### Task
Take the lines from the line containing "C19 | keishiki: DW216K -> DW119K" through the end of the entries and output them exactly, with no pictures and nothing more.

### Input data
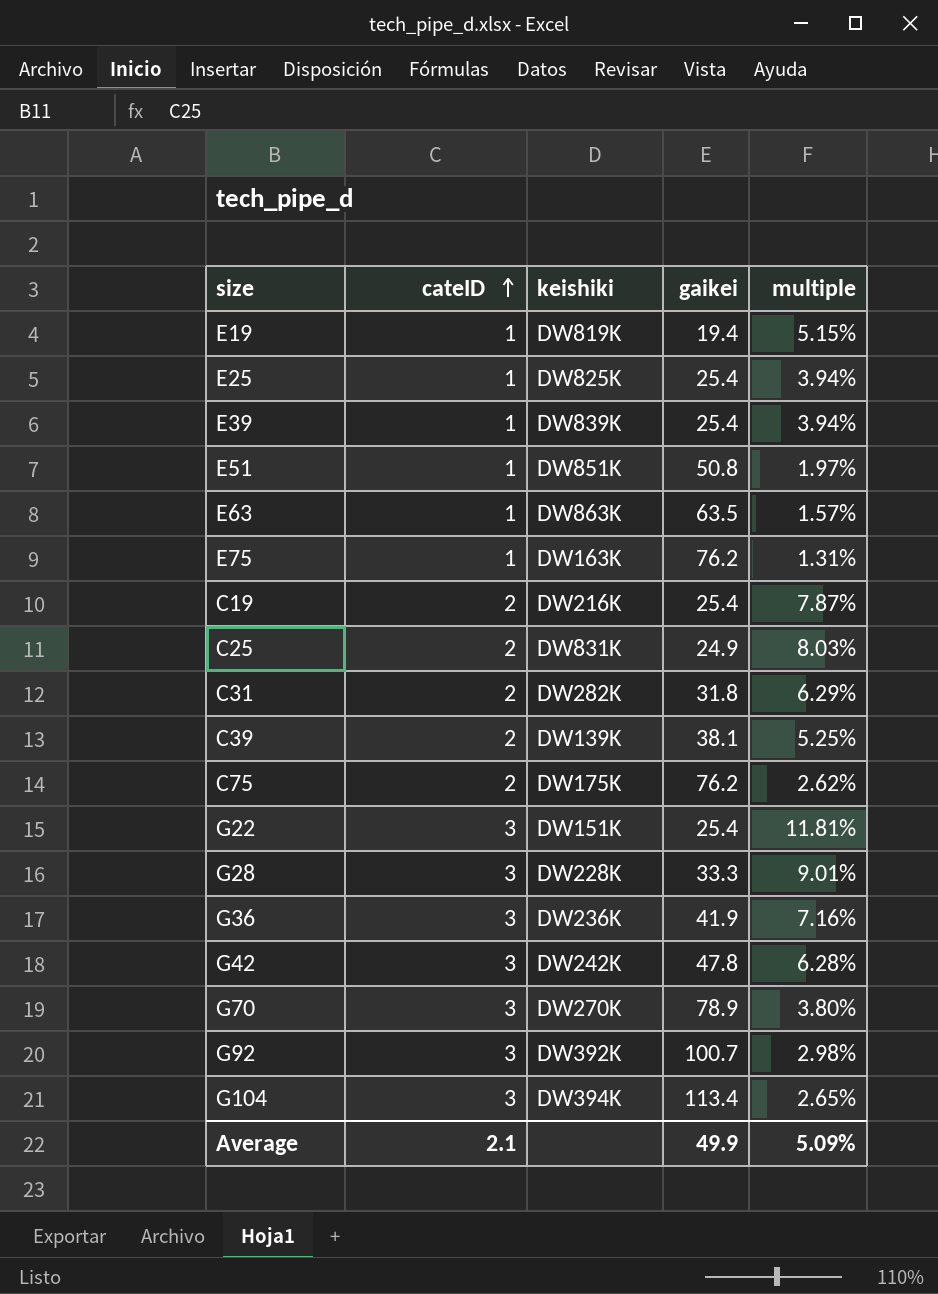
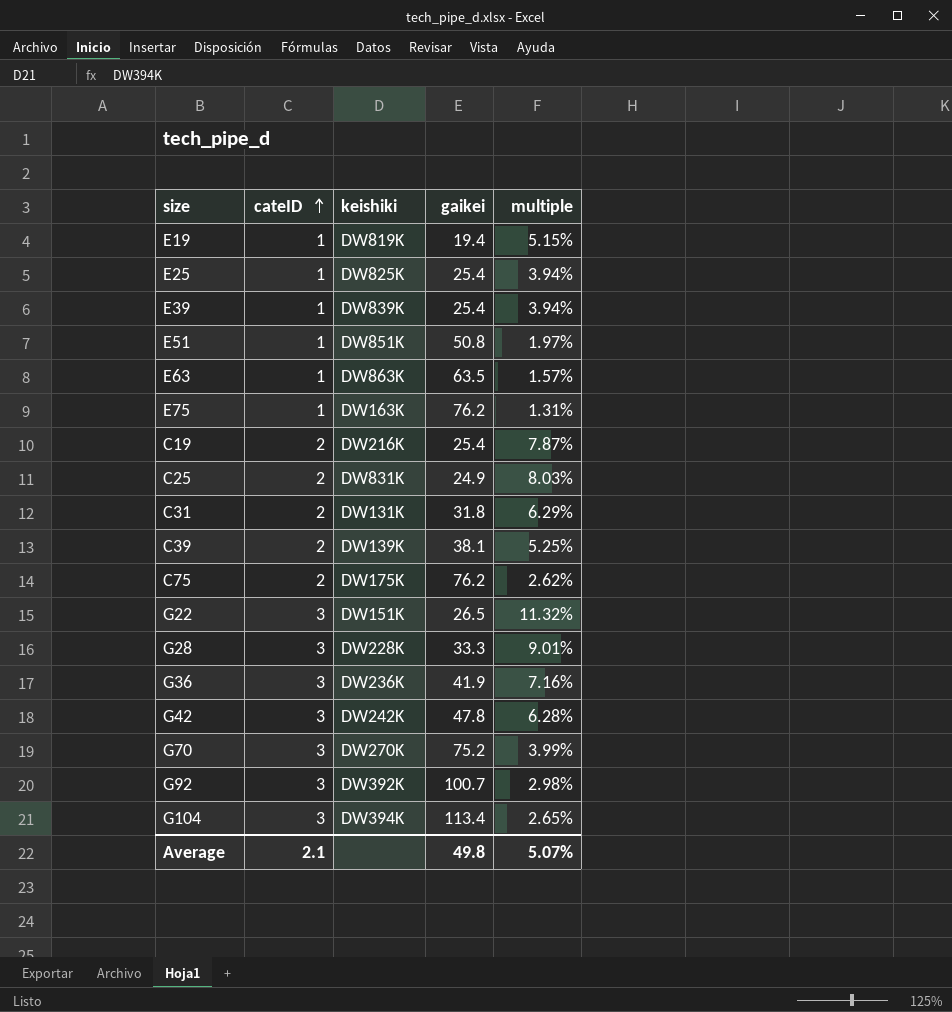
C31 | keishiki: DW282K -> DW131K
G22 | gaikei: 25.4 -> 26.5
G22 | multiple: 11.81% -> 11.32%
G70 | gaikei: 78.9 -> 75.2
G70 | multiple: 3.80% -> 3.99%
Average | gaikei: 49.9 -> 49.8
Average | multiple: 5.09% -> 5.07%

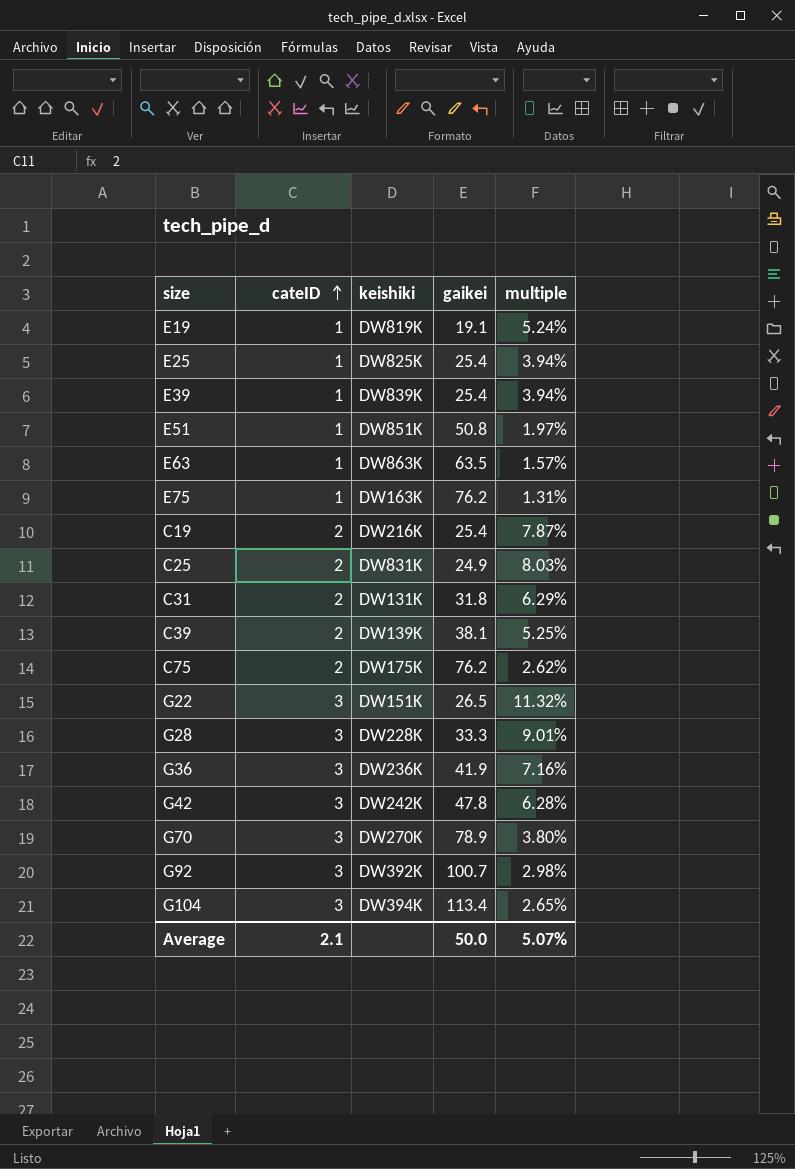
E19 | gaikei: 19.4 -> 19.1
E19 | multiple: 5.15% -> 5.24%
G70 | gaikei: 75.2 -> 78.9
G70 | multiple: 3.99% -> 3.80%
Average | gaikei: 49.8 -> 50.0

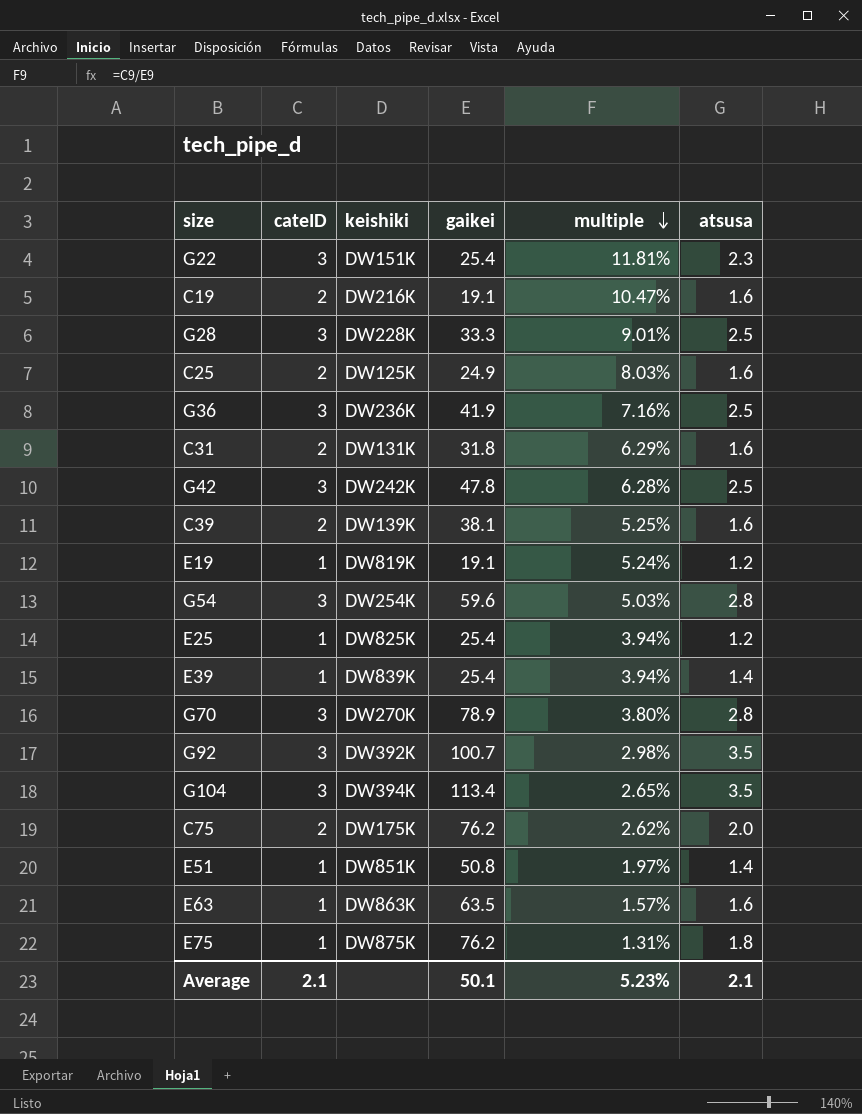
row order: cateID ascending -> multiple descending
column atsusa | position: none -> 6
G22 | gaikei: 26.5 -> 25.4
G22 | multiple: 11.32% -> 11.81%
C19 | gaikei: 25.4 -> 19.1
C19 | multiple: 7.87% -> 10.47%
C25 | keishiki: DW831K -> DW125K
row G54: none -> 3 | DW254K | 59.6 | 5.03% | 2.8
E75 | keishiki: DW163K -> DW875K
Average | gaikei: 50.0 -> 50.1
Average | multiple: 5.07% -> 5.23%

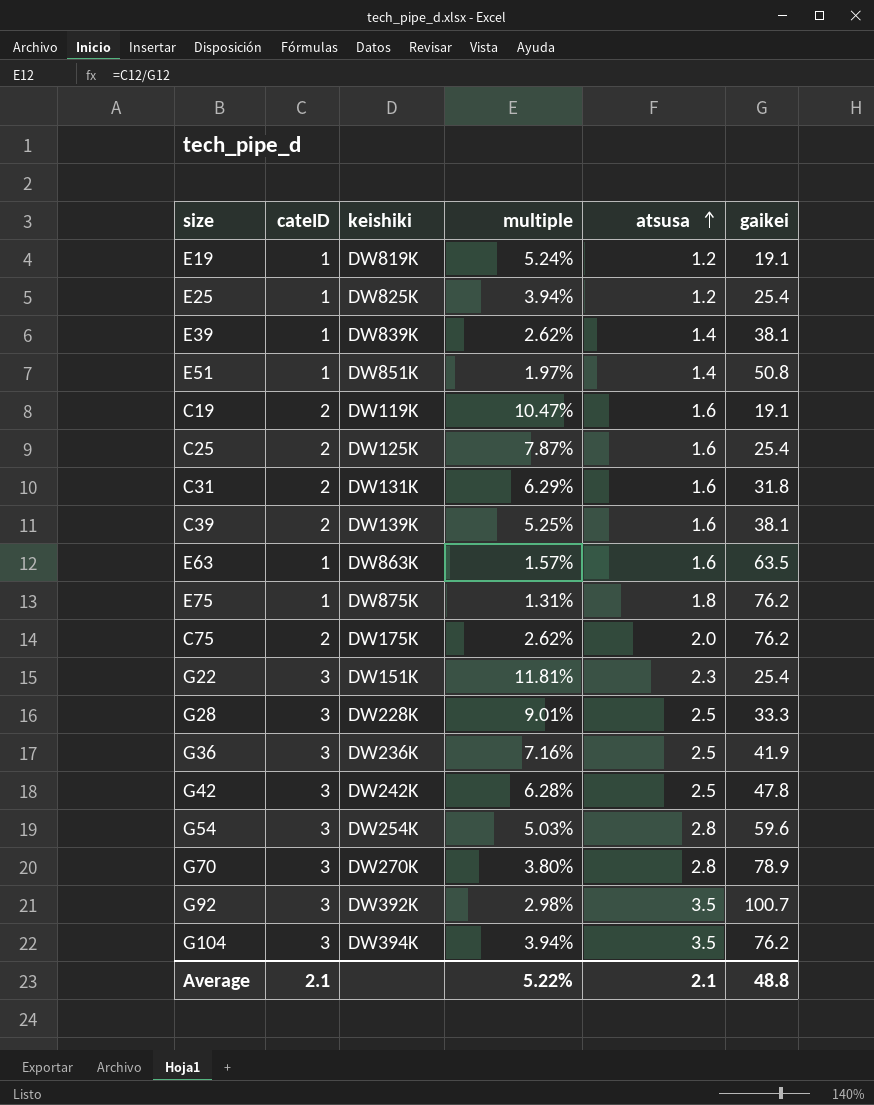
row order: multiple descending -> atsusa ascending
column gaikei | position: 4 -> 6
E39 | multiple: 3.94% -> 2.62%
E39 | gaikei: 25.4 -> 38.1
C19 | keishiki: DW216K -> DW119K
C25 | multiple: 8.03% -> 7.87%
C25 | gaikei: 24.9 -> 25.4
G104 | multiple: 2.65% -> 3.94%
G104 | gaikei: 113.4 -> 76.2
Average | multiple: 5.23% -> 5.22%
Average | gaikei: 50.1 -> 48.8

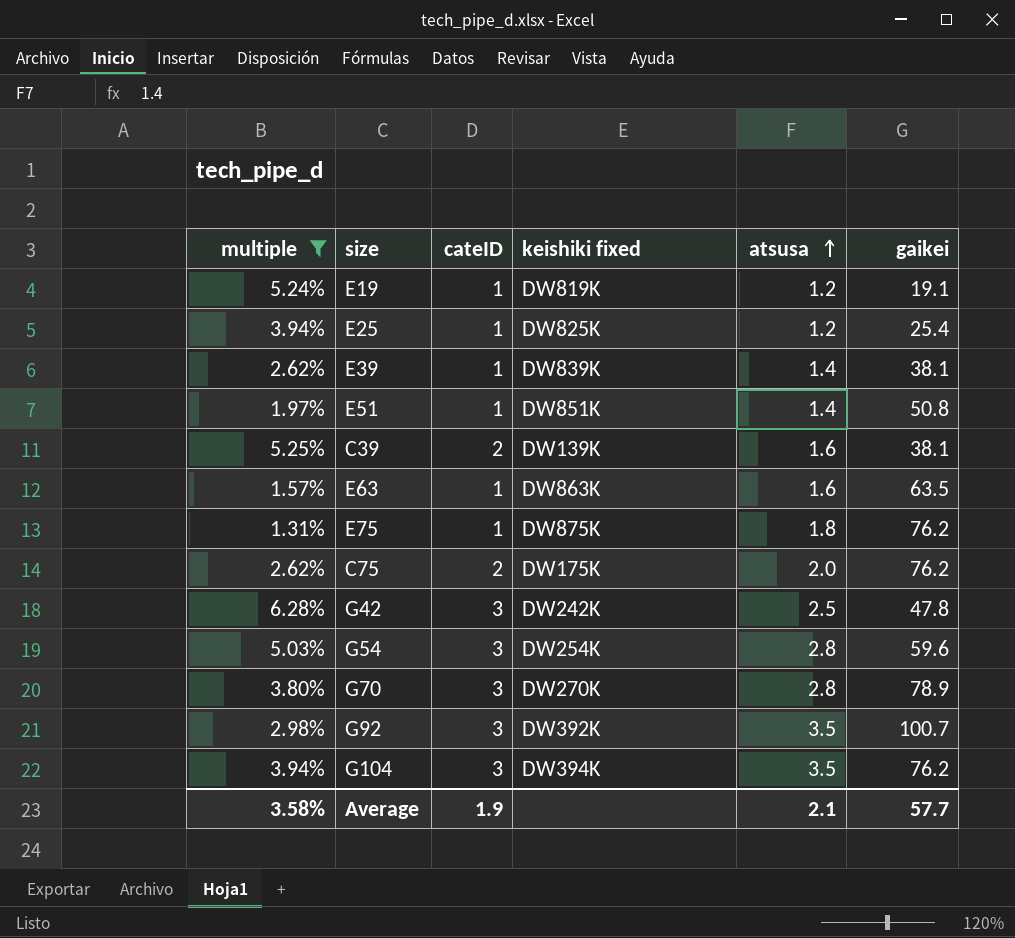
filter: none -> multiple <= 6.28%
column multiple | position: 4 -> 1
column name: keishiki -> keishiki fixed
Average | multiple: 5.22% -> 3.58%
Average | cateID: 2.1 -> 1.9
Average | gaikei: 48.8 -> 57.7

### Solution for this task
C19 | keishiki: DW216K -> DW119K
C25 | multiple: 8.03% -> 7.87%
C25 | gaikei: 24.9 -> 25.4
G104 | multiple: 2.65% -> 3.94%
G104 | gaikei: 113.4 -> 76.2
Average | multiple: 5.23% -> 5.22%
Average | gaikei: 50.1 -> 48.8

filter: none -> multiple <= 6.28%
column multiple | position: 4 -> 1
column name: keishiki -> keishiki fixed
Average | multiple: 5.22% -> 3.58%
Average | cateID: 2.1 -> 1.9
Average | gaikei: 48.8 -> 57.7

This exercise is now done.